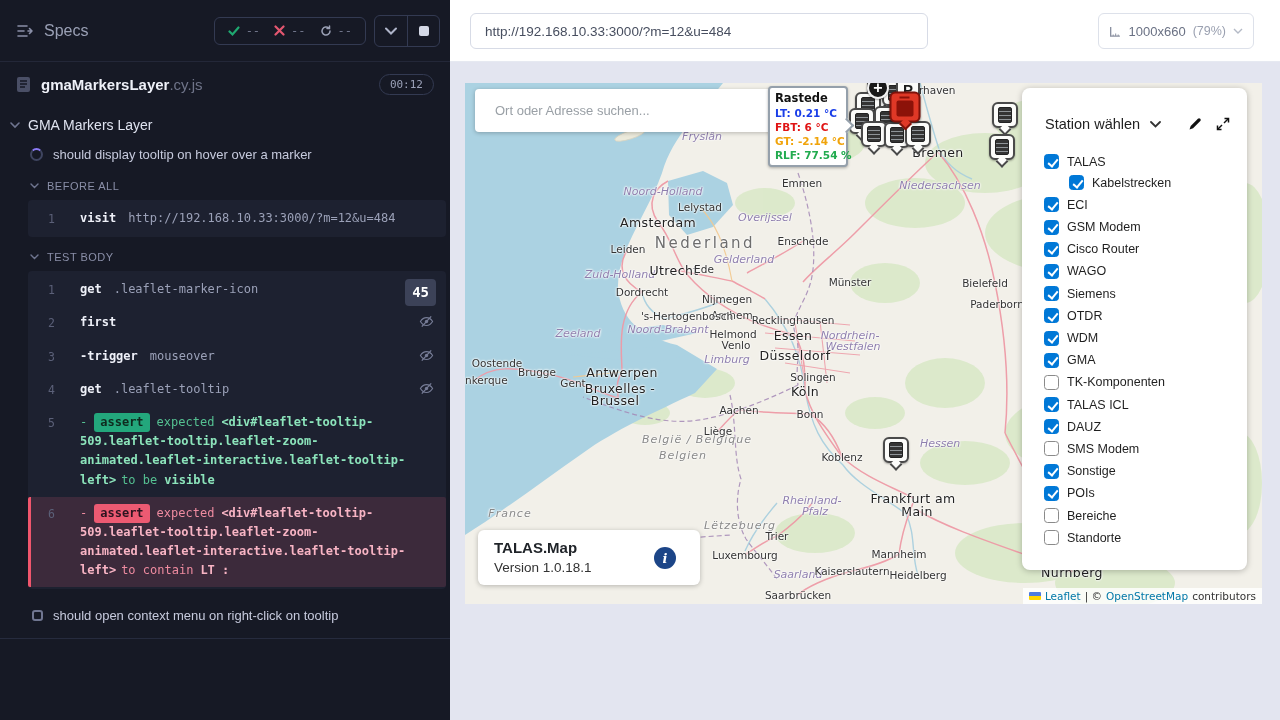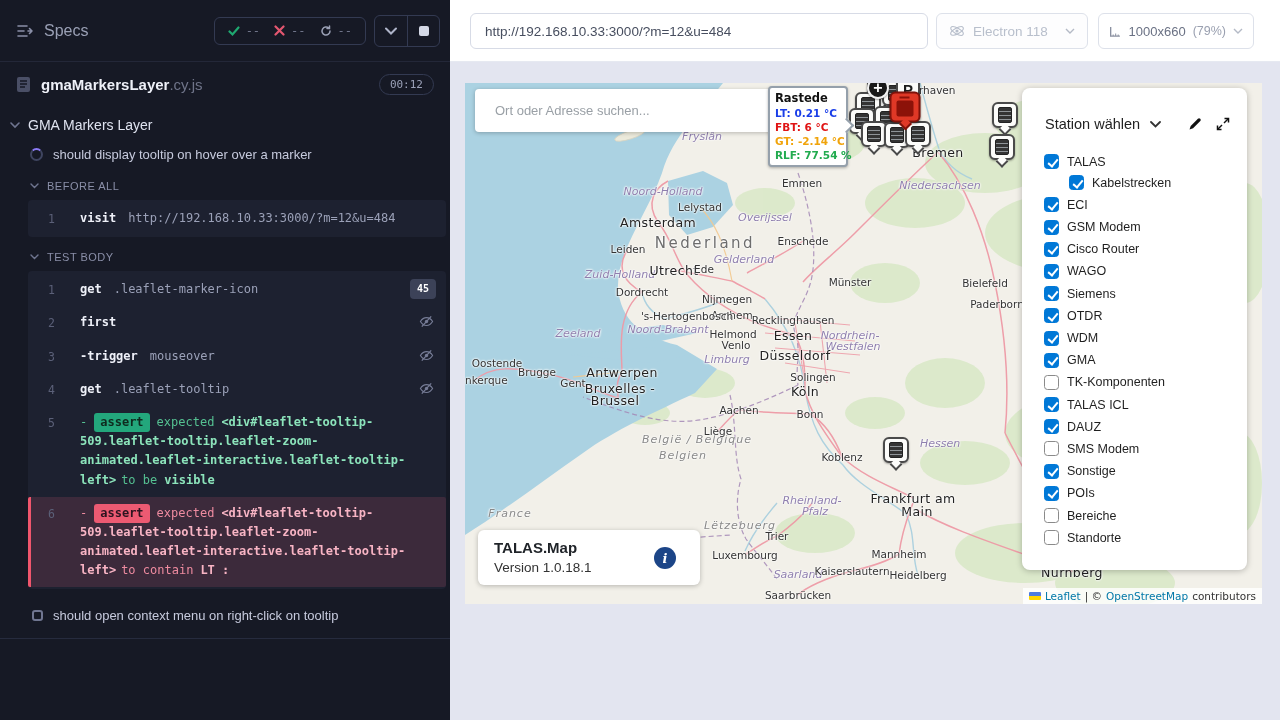"Electron 118" div.browser-select { html: <div> <svg> <circle></circle> <ellipse></ellipse> <ellipse></ellipse> </svg> <span>Electron 118</span> <span> <svg> <path></path> </svg> </span> </div> -> none }
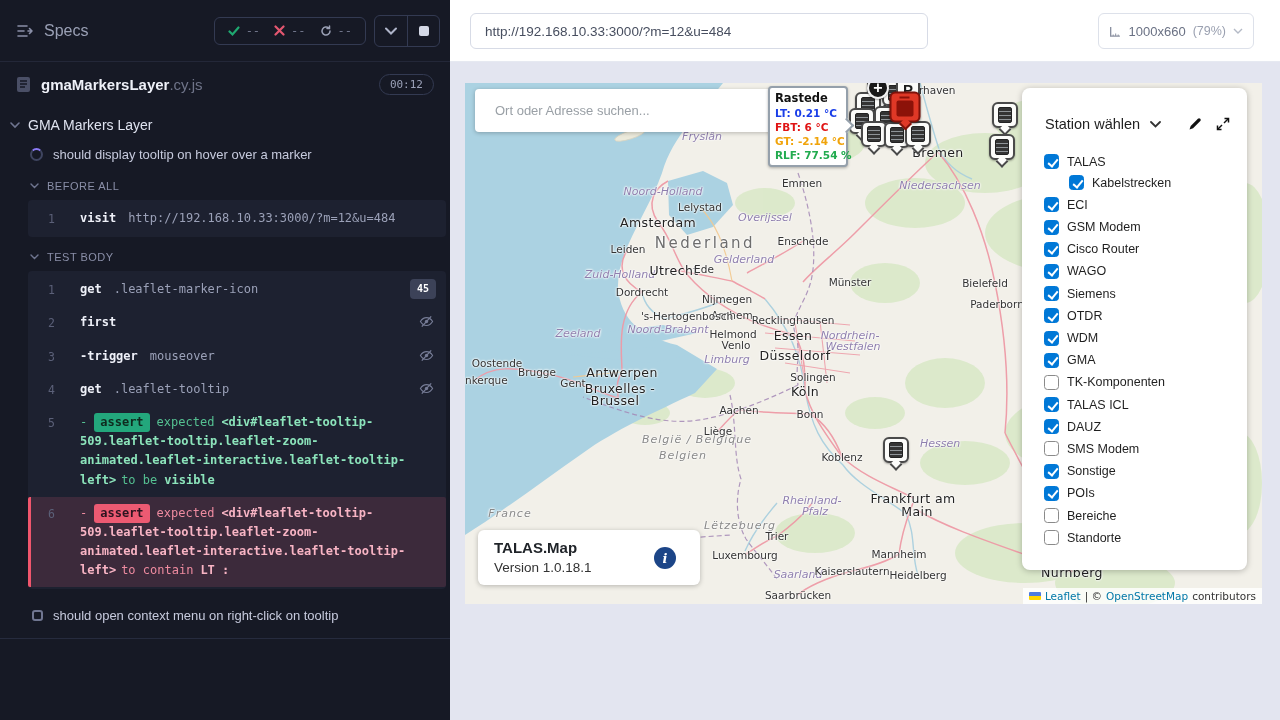"45" .cmd-badge { font-size: 10px -> 14px }
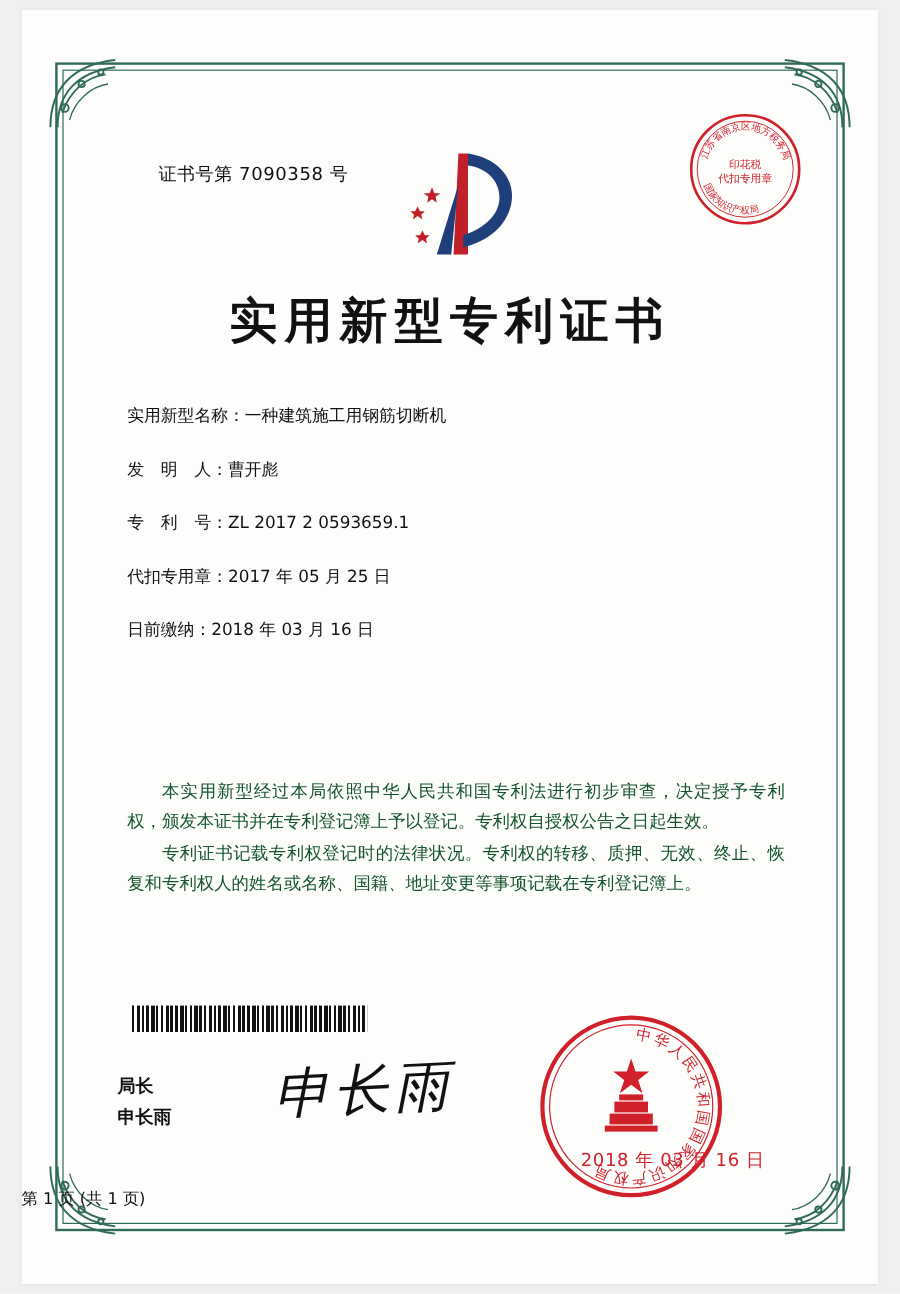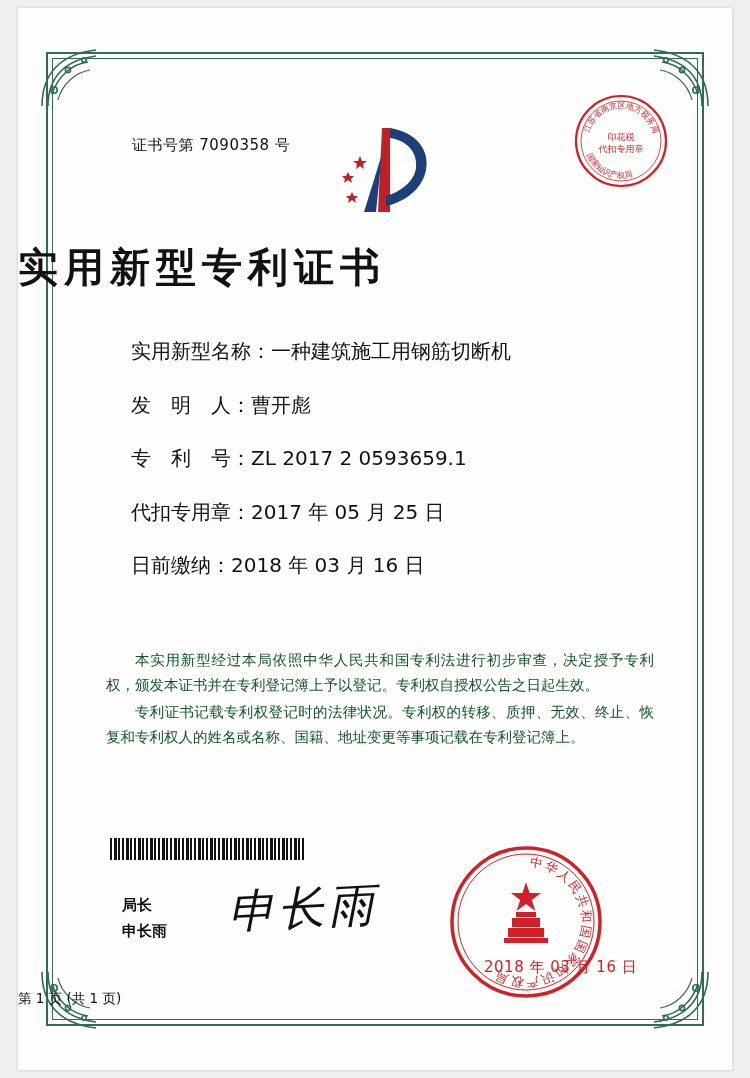"实用新型专利证书" .title { text-align: left -> center }
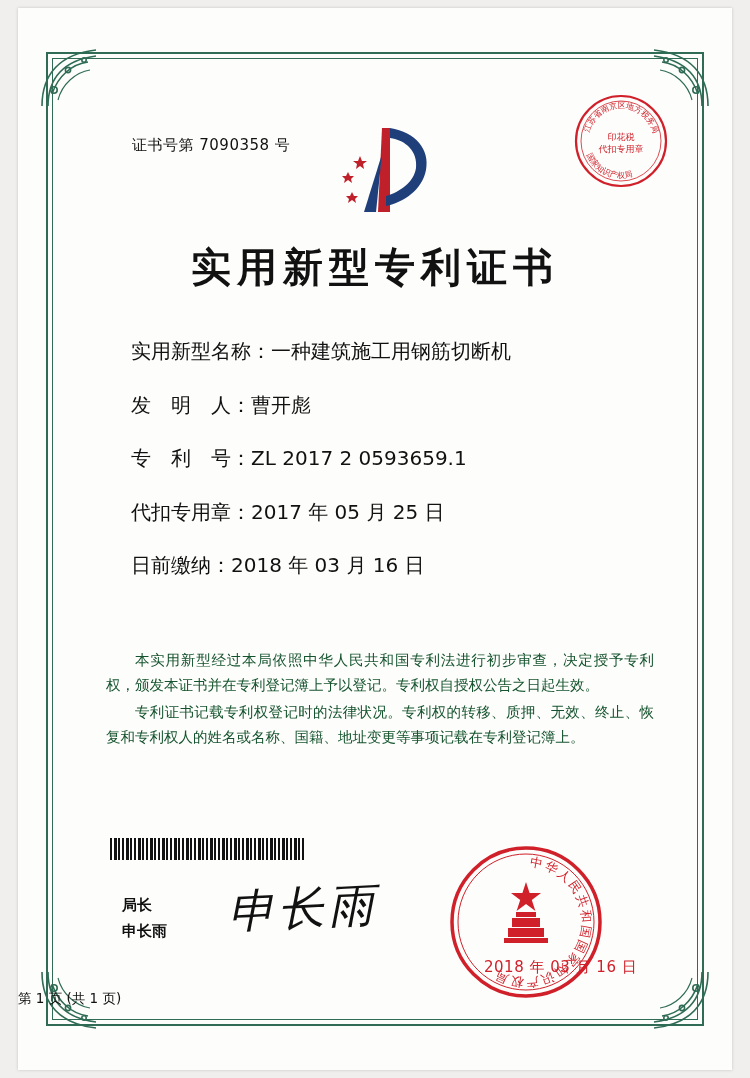"实用新型名称：一种建筑施工用钢筋切断机" .field { font-size: 20px -> 14px; margin-left: 25px -> none }
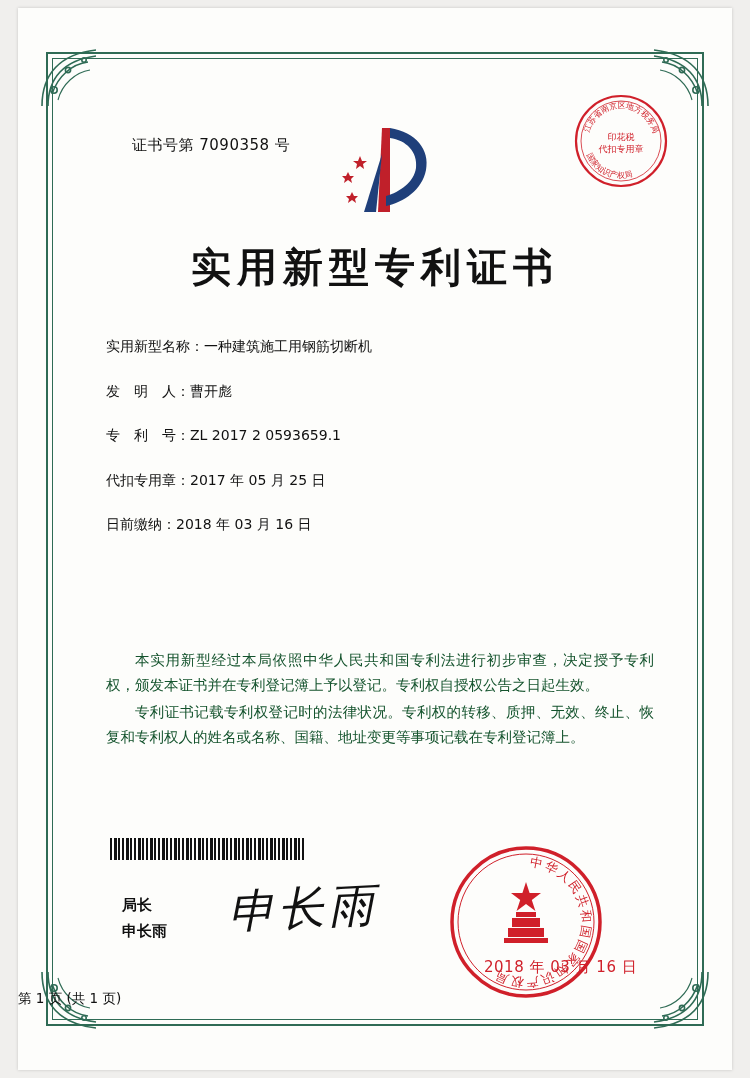"局长" .sig-label { left: 104px -> 80px }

_Work to be completed:_ When an image appears in the data, skip it and output the rest exactly.

_Response to the exercise:_
"Electron 118" div.browser-select { html: <div> <svg> <circle></circle> <ellipse></ellipse> <ellipse></ellipse> </svg> <span>Electron 118</span> <span> <svg> <path></path> </svg> </span> </div> -> none }
"45" .cmd-badge { font-size: 10px -> 14px }
"实用新型专利证书" .title { text-align: left -> center }
"实用新型名称：一种建筑施工用钢筋切断机" .field { font-size: 20px -> 14px; margin-left: 25px -> none }
"局长" .sig-label { left: 104px -> 80px }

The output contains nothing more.